The woman cut in: ‘Because she is the better driver.’ Her English was good but with a Czech accent. She was tall, nearly Calvary’s height. Dark hair hanging loose, dressed in a suede jacket, jeans and boots. There was a slight resemblance between her and the boy, Calvary thought; something in the nose, the mouth.

To the boy Calvary said, ‘The number plate will have been caught by every security camera we passed. The police will be looking for you already.’

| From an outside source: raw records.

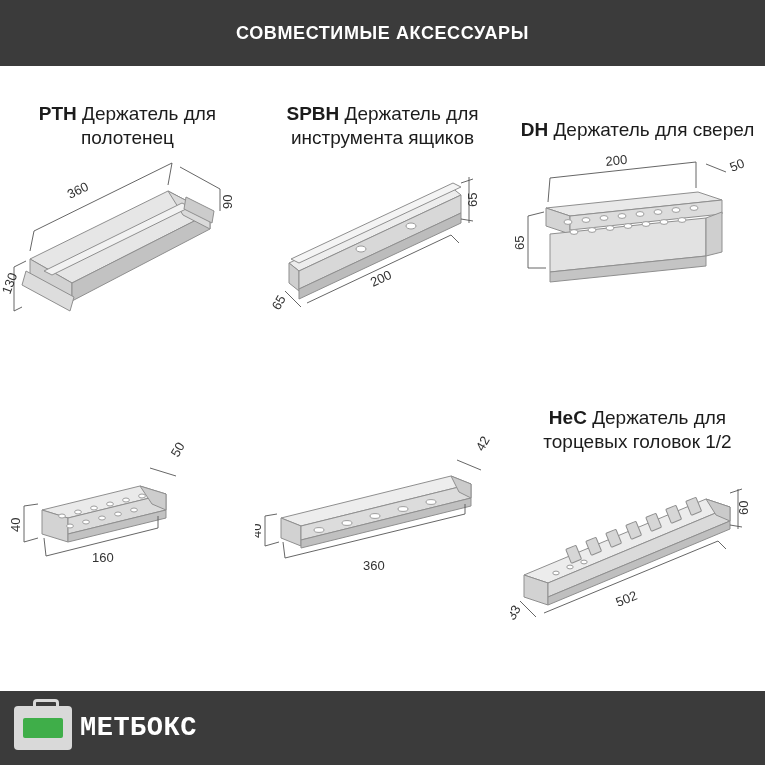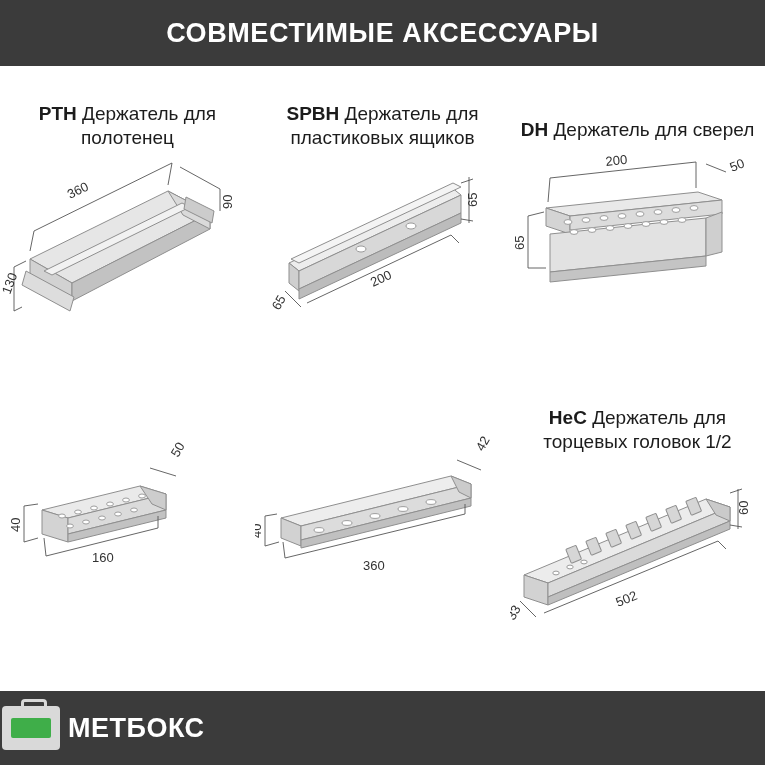"СОВМЕСТИМЫЕ АКСЕССУАРЫ" .header-title { font-size: 27px -> 18px }
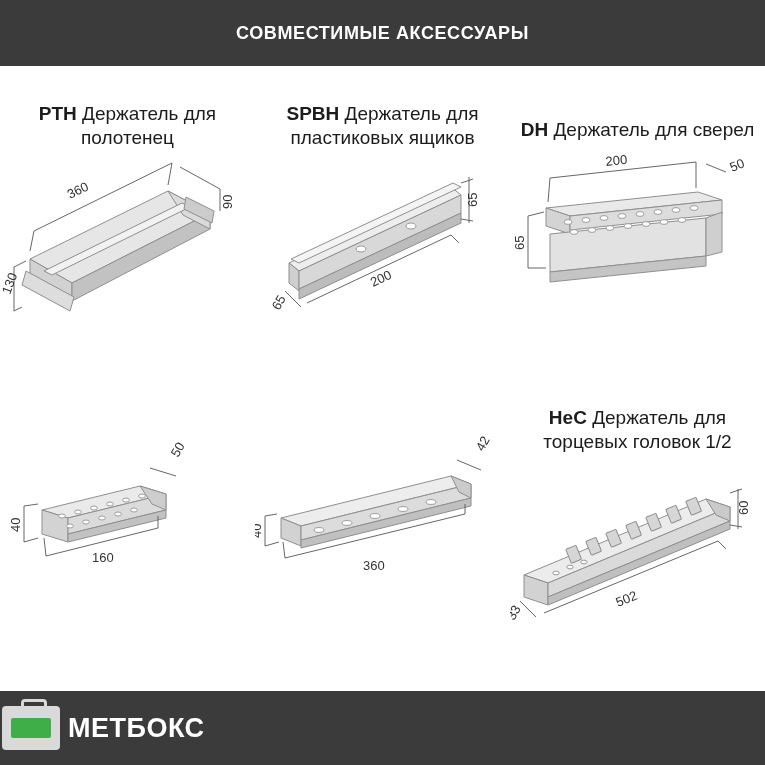"Держатель для пластиковых ящиков" span { text: пластиковых -> инструмента }
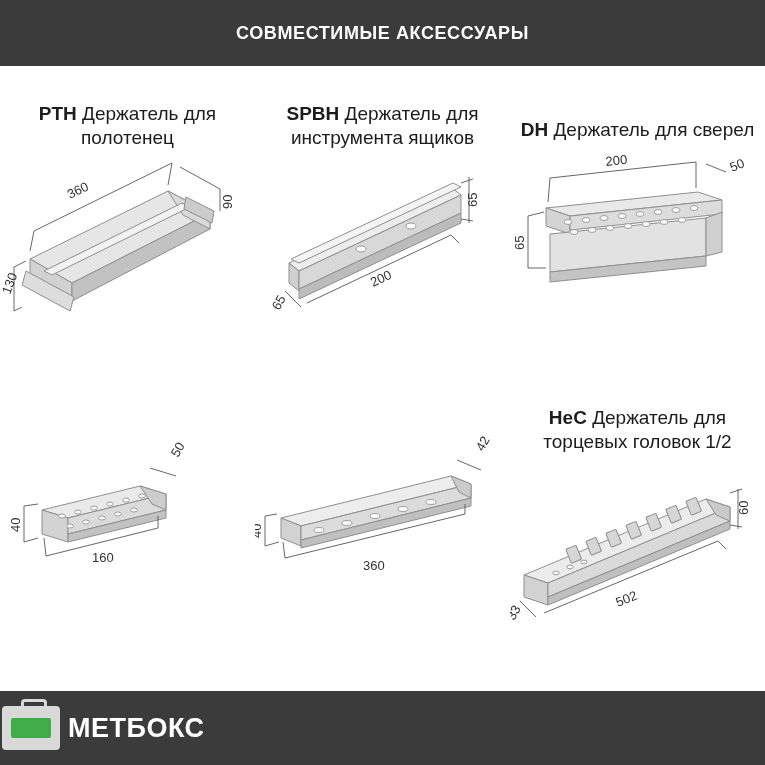"МЕТБOКС" .logo { font-family: none -> Liberation Mono, monospace; margin-left: 2px -> 14px }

He grinned back. ‘Uh-uh, dude. Unregistered car, fake plates. Untraceable.’

Well, that’s something. ‘Why?’ said Calvary. ‘Are you criminals?’

Another laugh. ‘No. We just don’t trust the State, man.’

They ignored red lights, wove their way precariously across traffic. Overhead a helicopter chattered through the early evening sky. It looked like police.

‘He means,’ the woman said, ‘our enemies, the ones chasing you, have connections everywhere. Maybe in the vehicle licensing department.’